I talked to a friend yesterday and she told me about the recent deaths in her lives and the pending, inevitable end of one good person who is loved and respected by many. She has stage four cancer.
I’ve been contemplating about death recently, mine to be specific. For weeks now, I thought that dying is not the worse thing that could happen to me now. If I were to talk to my mother about these thoughts, she would tell me to think about the many people who would want to be as healthy as I am now—to have a perfectly enabled body and mind.
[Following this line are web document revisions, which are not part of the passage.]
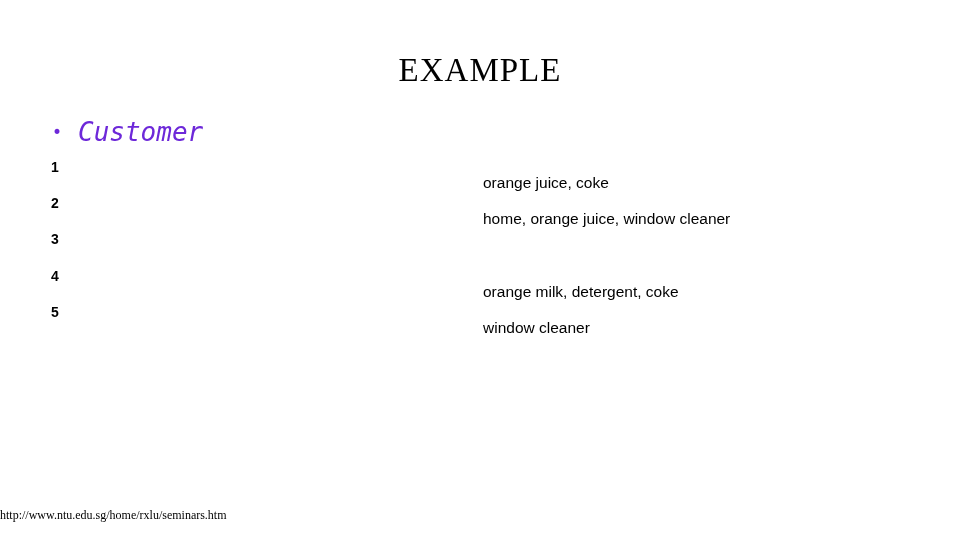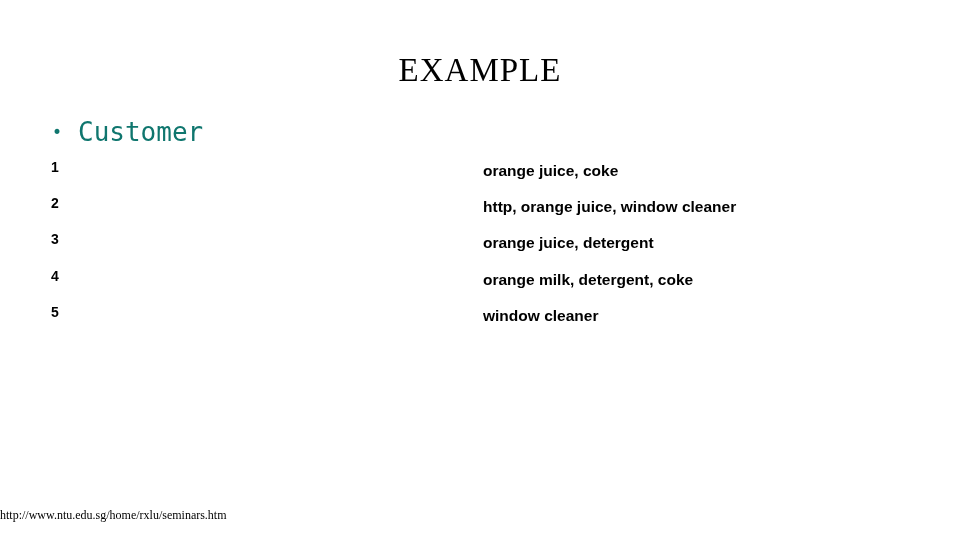"• Customer" .bullet-row { color: #0f766e -> #6d28d9; font-style: none -> italic }
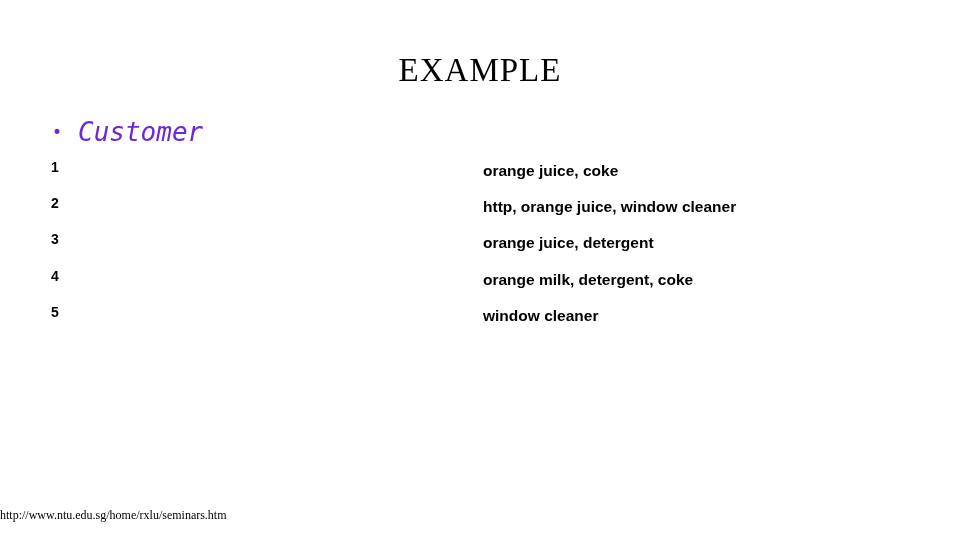"orange juice, coke" .tx-items { font-weight: bold -> normal; top: 4px -> 16px }
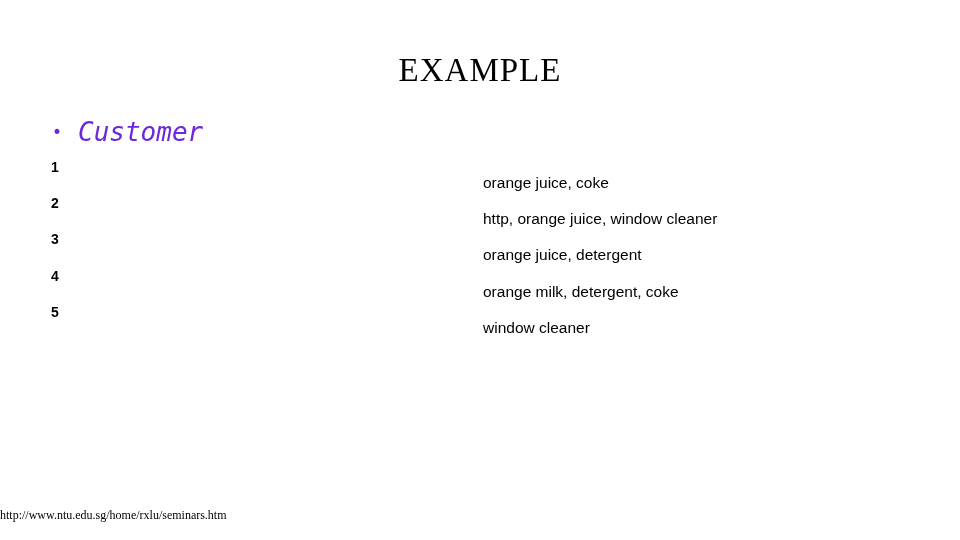"http, orange juice, window cleaner" span.tx-items { text: http -> home }
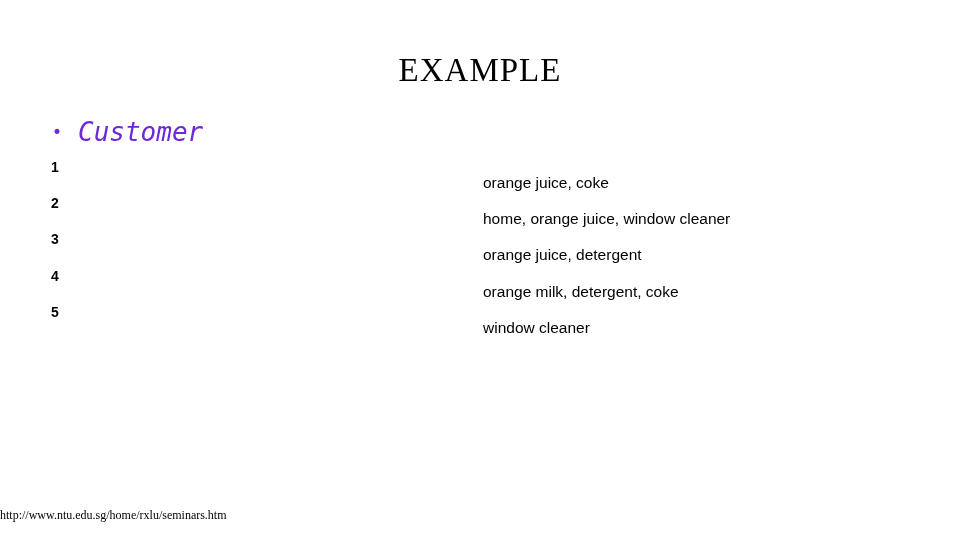"orange juice, detergent" span.tx-items { html: <span>orange juice, detergent</span> -> none }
So when my friend told me about Karen (not her real name) and how she’s been fighting for her life every day, only one thing came to my mind: I wish I could give Karen my days and health.
Another friend of mine lost a good friend to pancreatic cancer. Bill (not his real name) was a good, highly driven and humorous person. When he discovered that he had stage four pancreatic cancer, he opted for alternative medicine and sacrificed his body for the sake of looking for a new cure. I wish I could give Bill my life.
If it was up to me, I don’t want to die on a bed surrounded by white walls, waiting for the cold clutches of death to take me. I want to die protecting someone. That’s not a bad way to go. At least in my last moment, I can be useful. At least I can sacrifice my life for another.
This is not a cry for help. These are not suicidal thoughts. But death, right now, is not the worse thing that could happen to me. I don’t have the strength to commit suicide, but I’ve been praying for my life to end. If there was a way to give my life span to another person like Karen and Bill, I would gladly volunteer.
But there are things I wish I could do before I go.
I want to see the beautiful temples in Japan and practice my Nihongo. I want to have a beer in a pub in Ireland, see the castles in Scotland, visit the grave of J.R.R. Tolkien, see the northern lights in Iceland and southern lights in New Zealand.
I want to tell him that I love him and thank him for giving me a moment of hope and happiness.
I know that this is not something I should think. I’m trying my best to find a purpose and something to hold onto as I sink further and further down. But everything I hold crumbles through my fingers.
I tried fighting, but I keep on getting defeated. I wonder if I am still supposed to be here.